Now, Lovelace, let me know if the word grace can be read from my pen without a sneer from thee and thy associates? I own that once it sounded oddly in my ears. But I shall never forget what a grave man once said on this very word—that with him it was a rake's sibboleth.* He had always hopes of one who could bear the mention of it without ridiculing it; and ever gave him up for an abandoned man, who made a jest of it, or of him who used it.
* See Judges xii. 6.
Don't be disgusted, that I mingle such grave reflections as these with my narratives. It becomes me, in my present way of thinking, to do so, when I see, in Miss Harlowe, how all human excellence, and in poor Belton, how all inhuman libertinism, and am near seeing in this abandoned woman, how all diabolical profligacy, end. And glad should I be for your own sake, for your splendid family's sake, and for the sake of all your intimates and acquaintance, that you were labouring under the same impressions, that so we who have been companions in (and promoters of one another's) wickedness, might join in a general atonement to the utmost of our power.
I came home reflecting upon all these things, more edifying to me than any sermon I could have heard preached: and I shall conclude this long letter with observing, that although I left the wretched howler in a high phrensy-fit, which was excessively shocking to the by-standers; yet her phrensy must be the happiest part of her dreadful condition: for when she is herself, as it is called, what must be her reflections upon her past profligate life, throughout which it has been her constant delight and business, devil-like, to make others as wicked as herself! What must her terrors be (a hell already begun in her mind!) on looking forward to the dreadful state she is now upon the verge of!—But I drop my trembling pen.
To have done with so shocking a subject at once, we shall take notice,
that Mr.
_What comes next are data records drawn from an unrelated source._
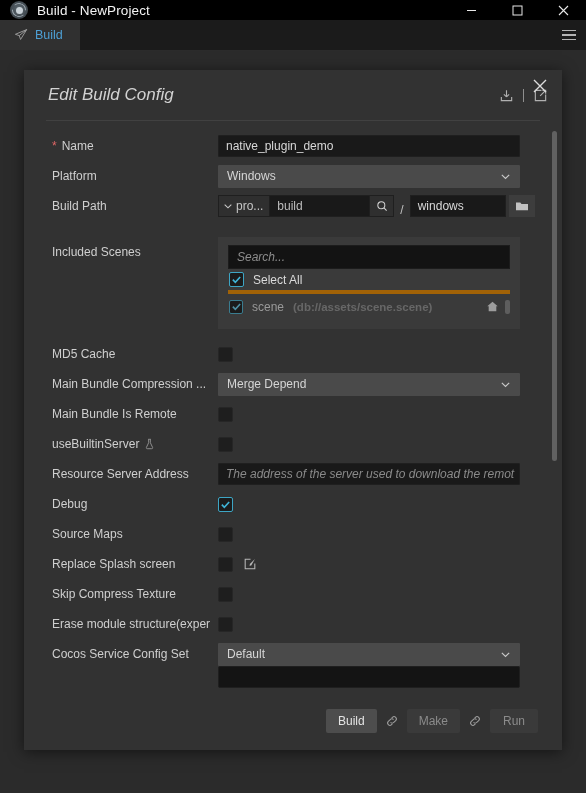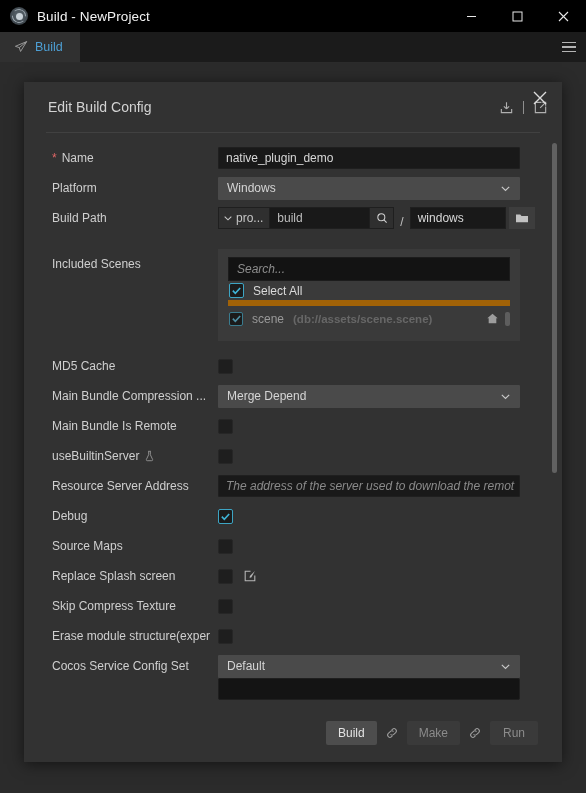"Build - NewProject" .titlebar { height: 32px -> 20px }
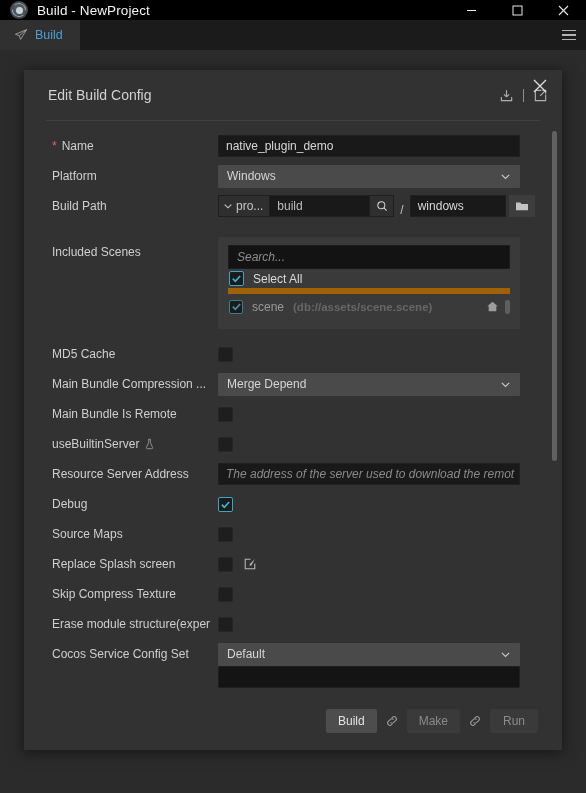"Edit Build Config" .dlg-title { font-size: 14px -> 17px; font-style: none -> italic }
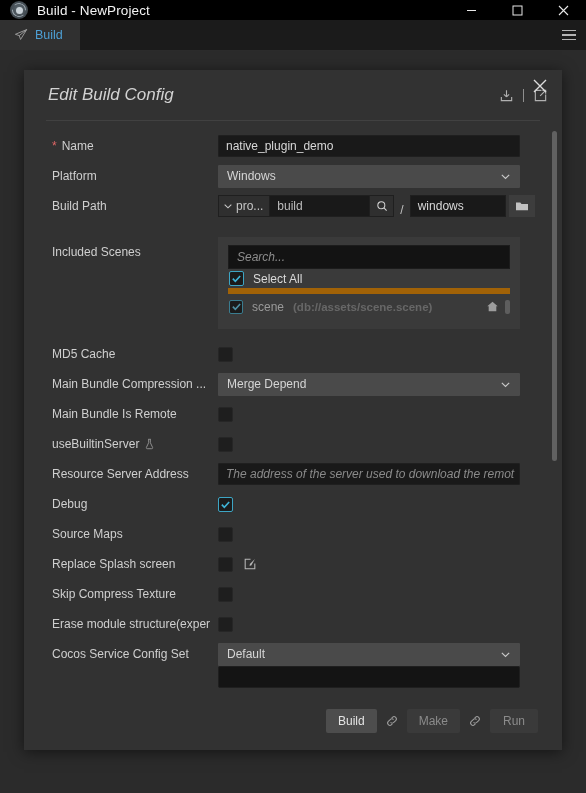"Select All" .scenes-row.sep { border-bottom: 6px solid #a16207 -> 4px solid #a16207 }
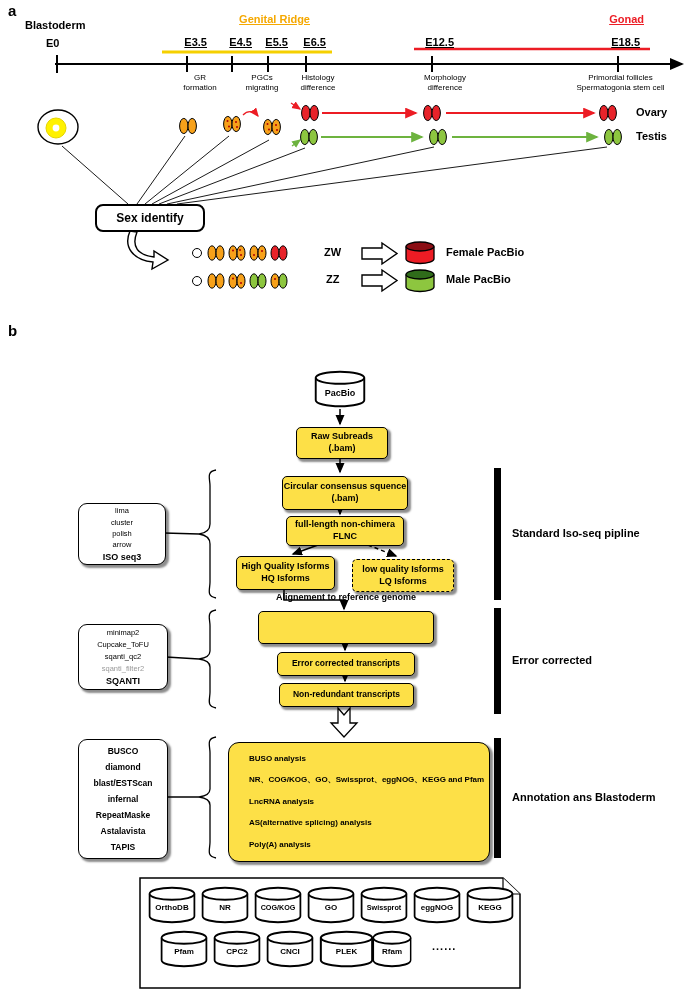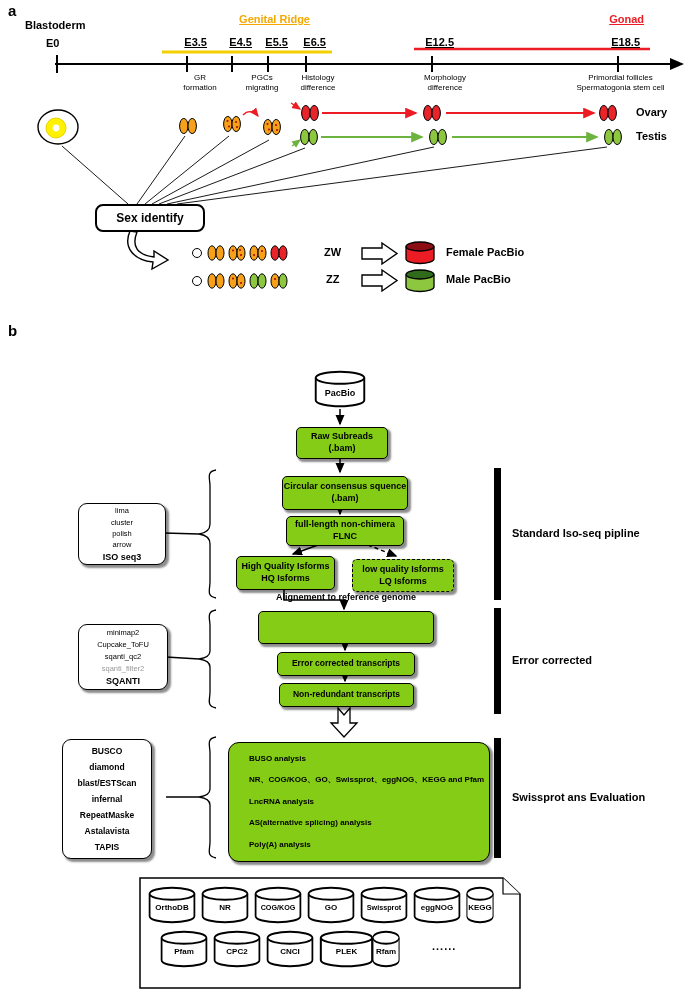"Raw Subreads" .fbox { background: #84cc16 -> #fde047 }
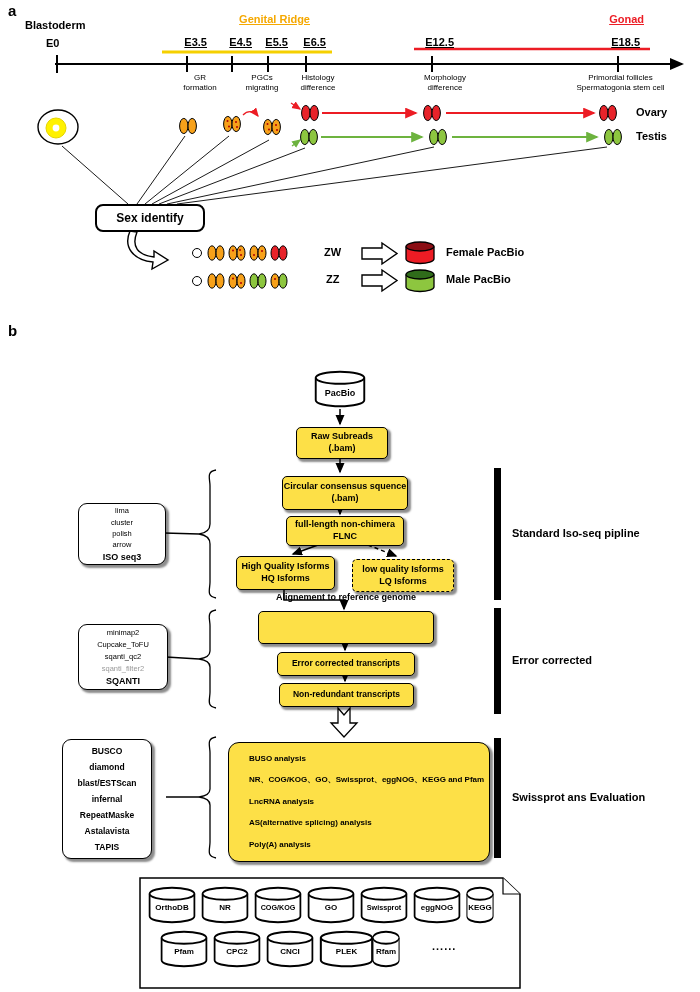"BUSCO" div.tbox { left: 62px -> 78px }
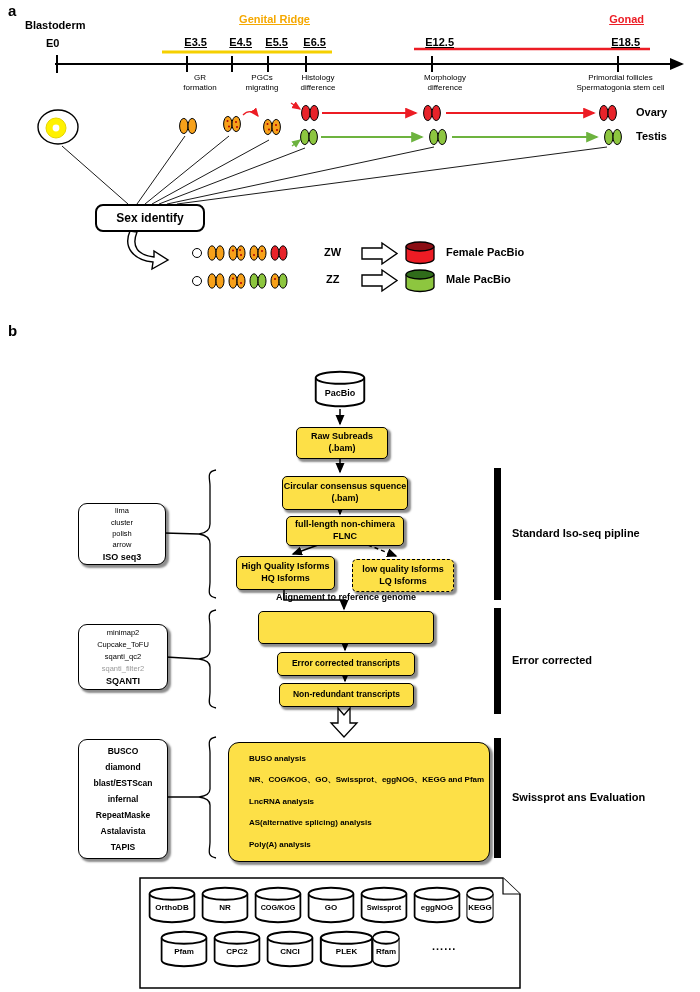"Swissprot ans Evaluation" div.t { text: Swissprot ans Evaluation -> Annotation ans Blastoderm }
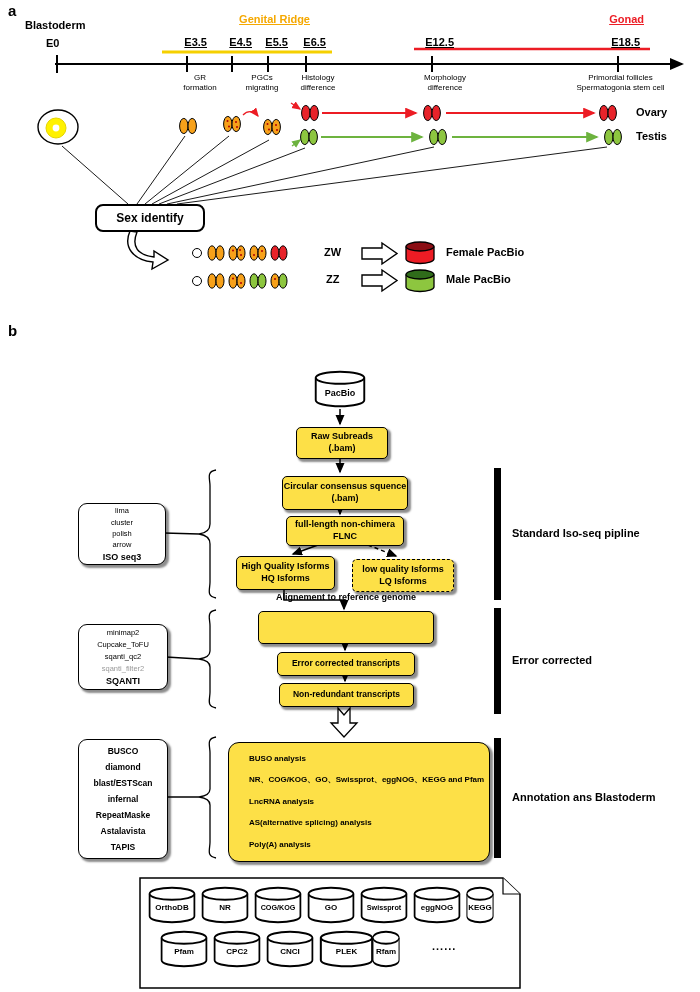"KEGG" div.cyl { width: 28px -> 48px }
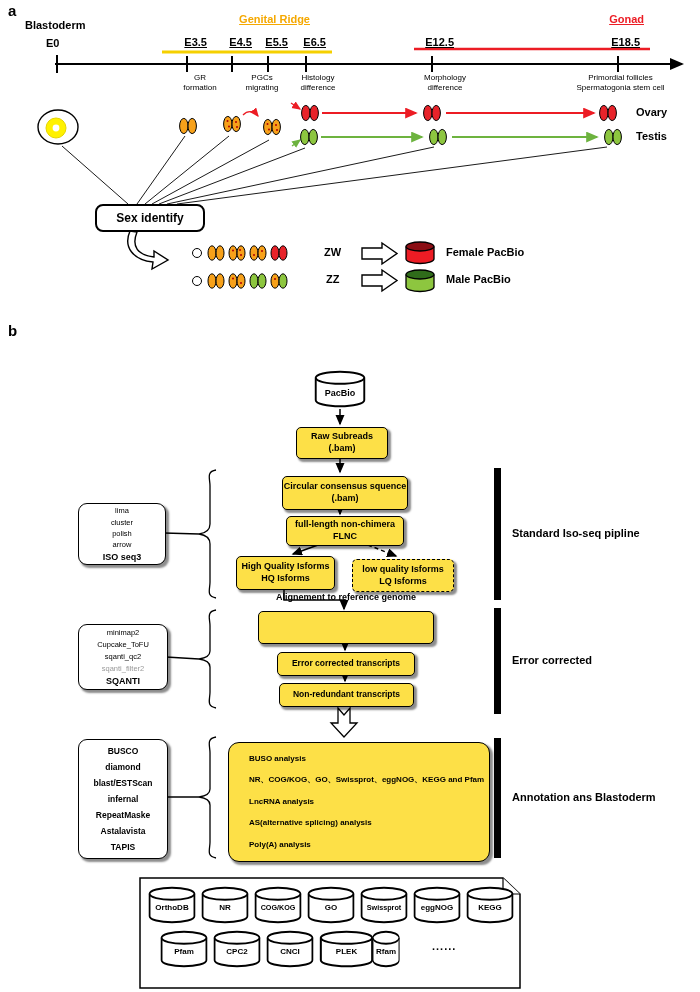"Rfam" div.cyl { width: 28px -> 40px }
Belford, in a future letter, writes, that the miserable
woman, to the surprise of the operators themselves, (through hourly
increasing tortures of body and mind,) held out so long as till
Thursday, Sept. 21; and then died in such agonies as terrified into
a transitory penitence all the wretches about her.
LETTER XXVI
COLONEL MORDEN, TO JOHN BELFORD, ESQ. SUNDAY NIGHT, SEPT. 10.
DEAR SIR,
According to my promise, I send you an account of matters here. Poor Mrs. Norton was so very ill upon the road, that, slowly as the hearse moved, and the chariot followed, I was afraid we should not have got her to St. Albans. We put up there as I had intended. I was in hopes that she would have been better for the stop: but I was forced to leave her behind me. I ordered the maid-servant you were so considerately kind as to send down with her, to be very careful of her; and left the chariot to attend her. She deserves all the regard that can be paid her; not only upon my cousin's account, but on her own—she is an excellent woman.